▶ _AIM OF THE TASK_: Gather all lines in the entries that include the word "number".

▶ _THE INPUT_:
·····
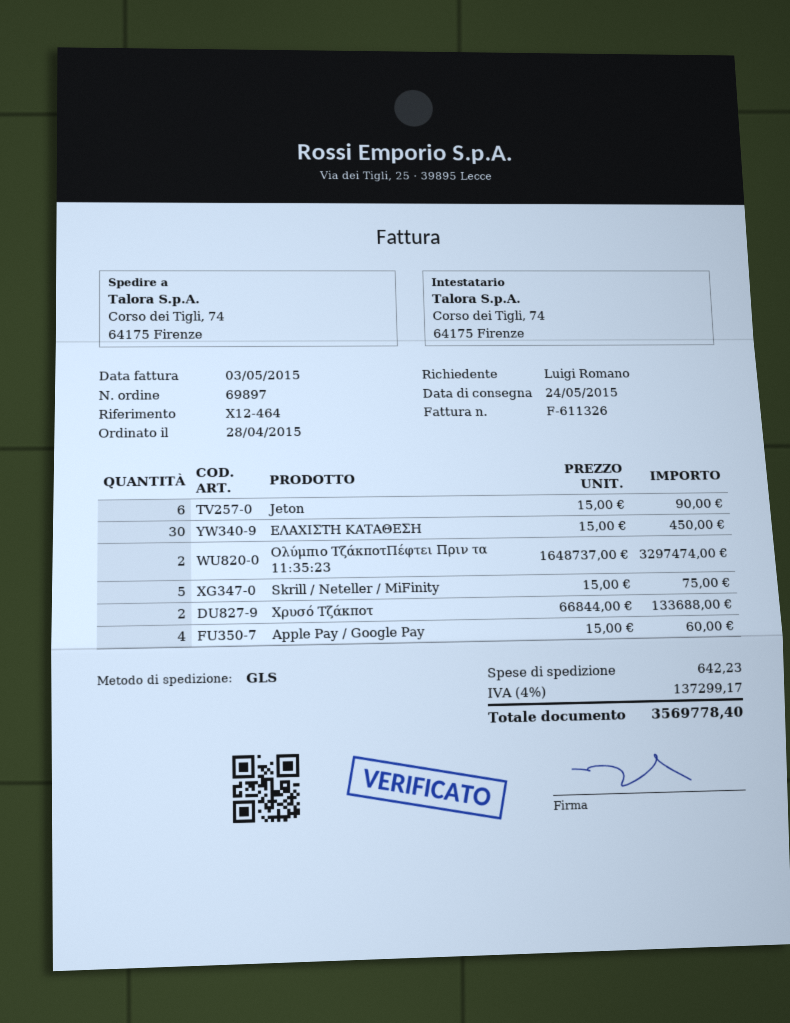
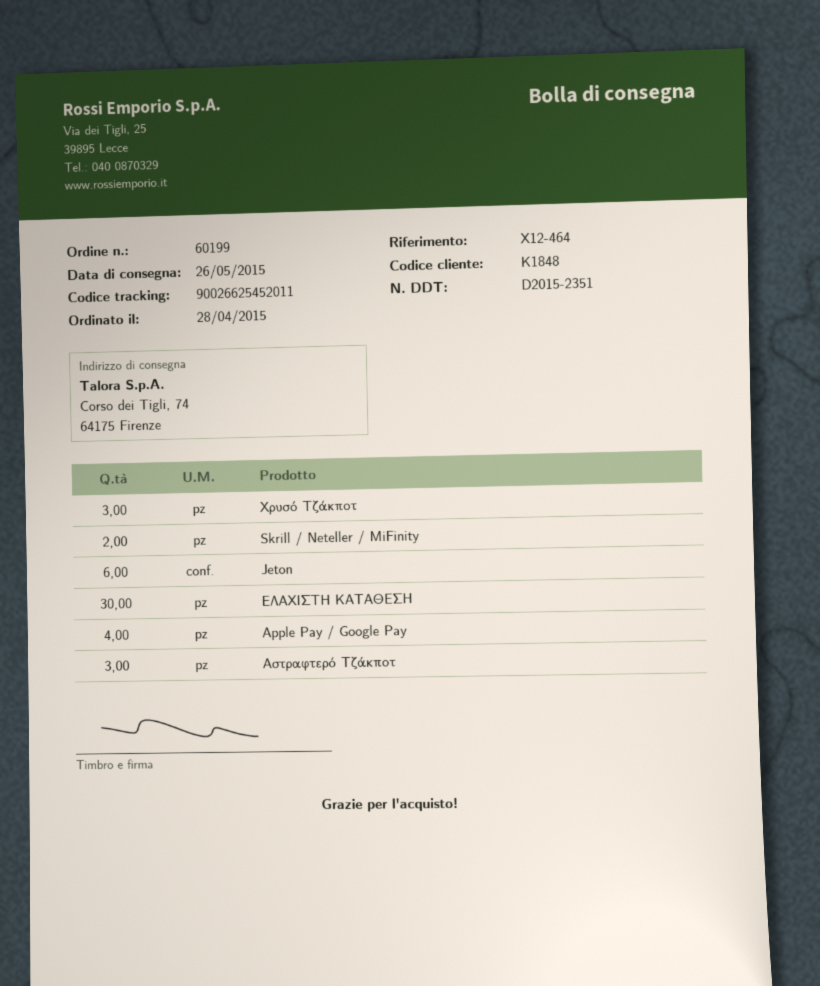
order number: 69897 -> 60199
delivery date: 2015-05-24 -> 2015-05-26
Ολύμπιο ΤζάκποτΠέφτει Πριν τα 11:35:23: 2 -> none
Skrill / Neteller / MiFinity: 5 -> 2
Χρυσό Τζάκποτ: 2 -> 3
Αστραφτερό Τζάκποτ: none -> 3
·····
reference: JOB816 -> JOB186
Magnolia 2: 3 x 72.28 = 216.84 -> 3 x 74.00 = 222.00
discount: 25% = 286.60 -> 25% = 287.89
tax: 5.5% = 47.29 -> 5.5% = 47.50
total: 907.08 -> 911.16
·····
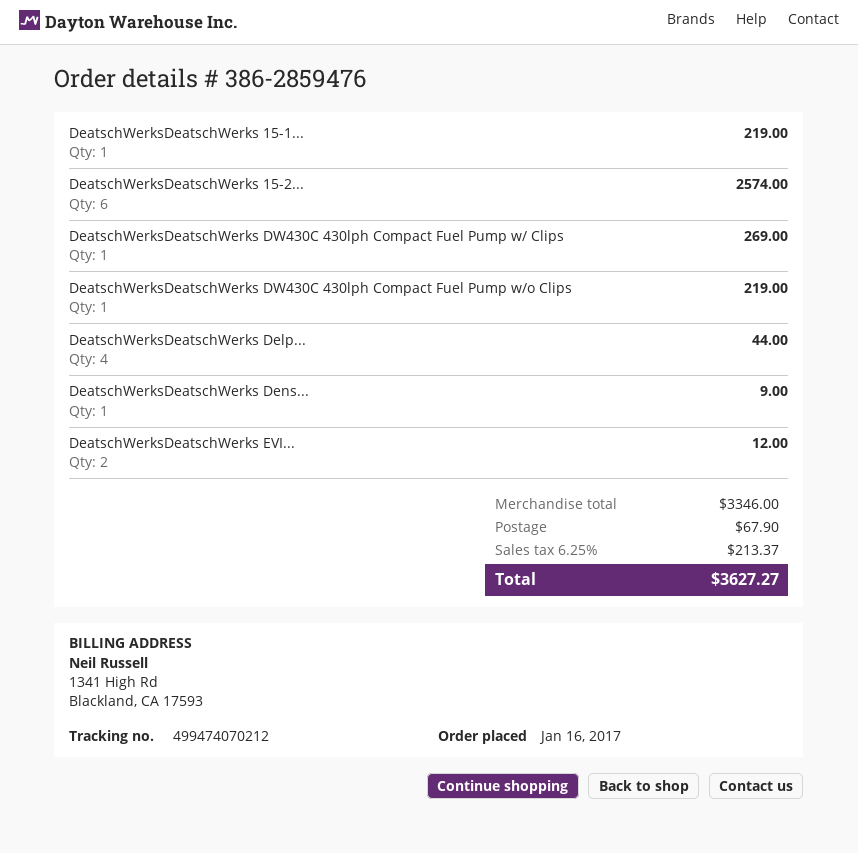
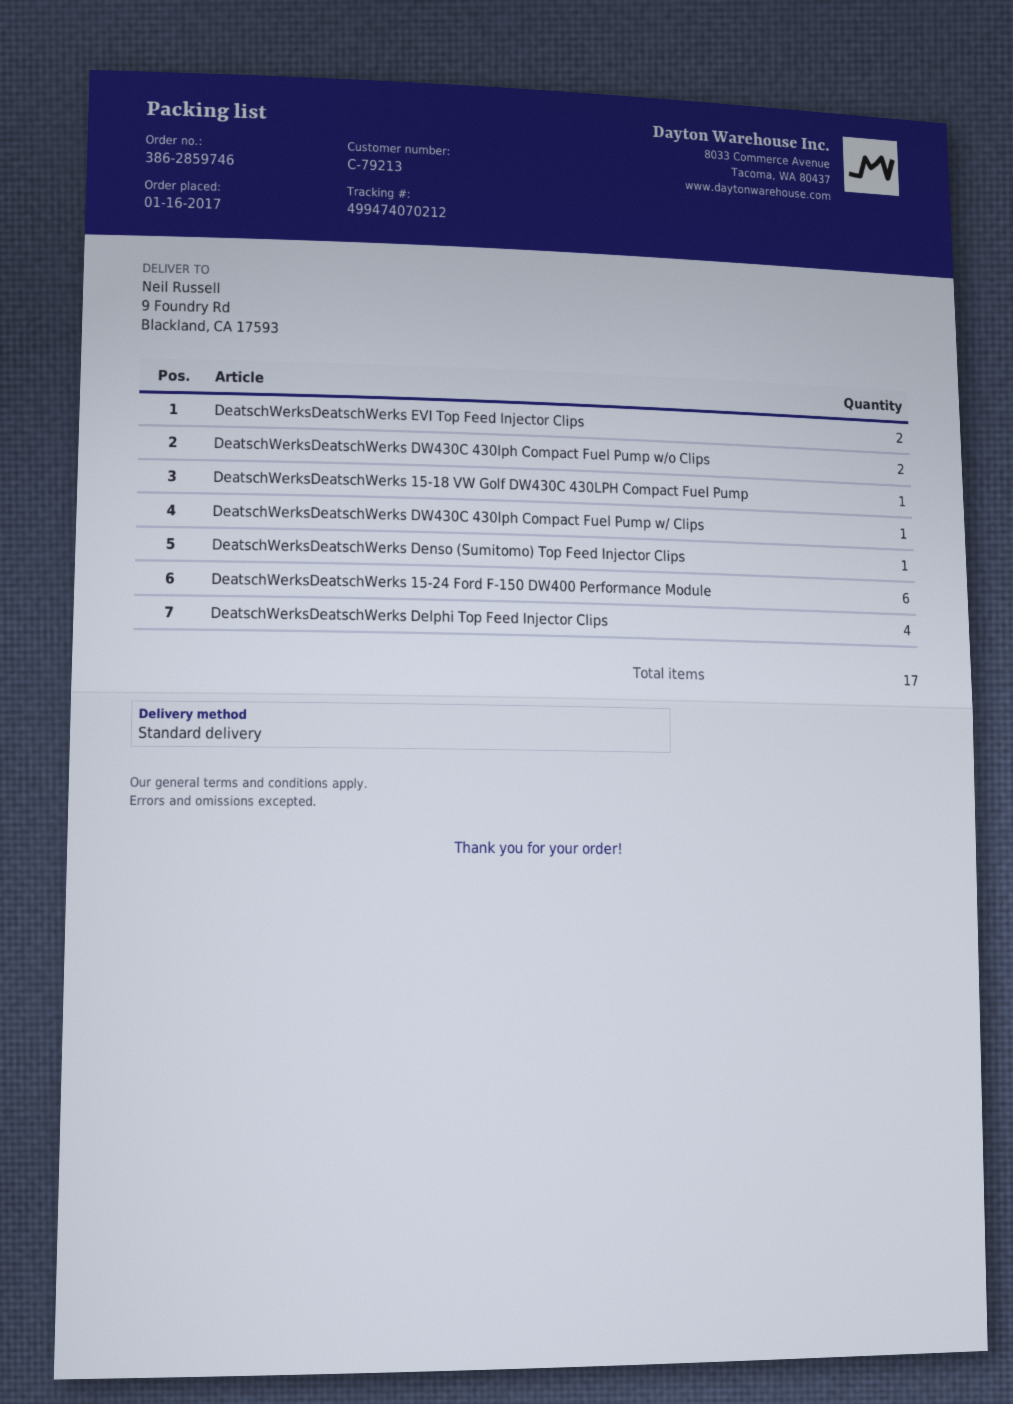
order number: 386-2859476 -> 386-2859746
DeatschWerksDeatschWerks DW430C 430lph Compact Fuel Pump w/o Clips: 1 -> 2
·····
▶ _WRITTEN ANSWER_:
order number: 69897 -> 60199
order number: 386-2859476 -> 386-2859746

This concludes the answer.